Paying for It: A Contemporary Defense of the World’s Oldest Profession

by Chester Brown

When Jean-Jacques Rousseau penned his Confessions in 1769, he probably had no idea he was unleashing a new literary genre upon future readers, one that highlights its authors’ most private and loathsome deeds and desires.

The revelations in Confessions, though undeniably repulsive at times, underscored Rousseau’s critique of repressive European mores and social and political institutions that twisted the individual citizen into an emotionally and morally stunted midget. This radical linking of the personal to the political and the social has resonated through literary and popular culture ever since. Rousseau’s recent heirs, as evidenced in these two graphic novels/memoirs, largely do away with the philosophical grounding and drop readers straight into the emotional dirty laundry.
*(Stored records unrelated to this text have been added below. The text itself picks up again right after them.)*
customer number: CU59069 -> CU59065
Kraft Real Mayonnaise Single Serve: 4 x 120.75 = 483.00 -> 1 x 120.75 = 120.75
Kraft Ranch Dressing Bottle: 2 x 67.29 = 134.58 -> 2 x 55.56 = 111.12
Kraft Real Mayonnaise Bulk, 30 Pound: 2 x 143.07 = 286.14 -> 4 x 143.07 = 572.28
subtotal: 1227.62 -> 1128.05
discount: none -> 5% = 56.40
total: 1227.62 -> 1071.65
Joe Ollmann’s Mid-Life sets a raw, scatological tone on the first page as John, a thinly disguised stand-in for veteran cartoonist Ollmann, cleans up shit from the cats left behind by his adult daughters. On the way to the garbage pail, he literally steps into another fecal headache: one of his infant son’s dirty diapers.

John and his much younger wife, Chan, have fallen into the typical funk of new parenthood, with arguments outnumbering love-making sessions by at least 10 to one. John is also battling a mid-life crisis brought on by his 40th birthday and a sustained rut at his job. John’s wild swings between self-loathing, resentment, stoic resolve, and erotic fantasizing are complemented by Ollmann’s jittery, frenetic illustration style, which transforms the crowded panels into rows of tiny cages.

John’s story is paralleled with, and eventually crashes into, that of Sherry Smalls, a successful children’s entertainer. Like John, Sherry is disillusioned, drinks too much, feels artistically compromised, and is given to lacerating spells of self-pity. After watching one of her videos with his son, John is overtaken by an erotic obsession and mounts a campaign to meet her – to what end, he is not prepared to ponder just yet.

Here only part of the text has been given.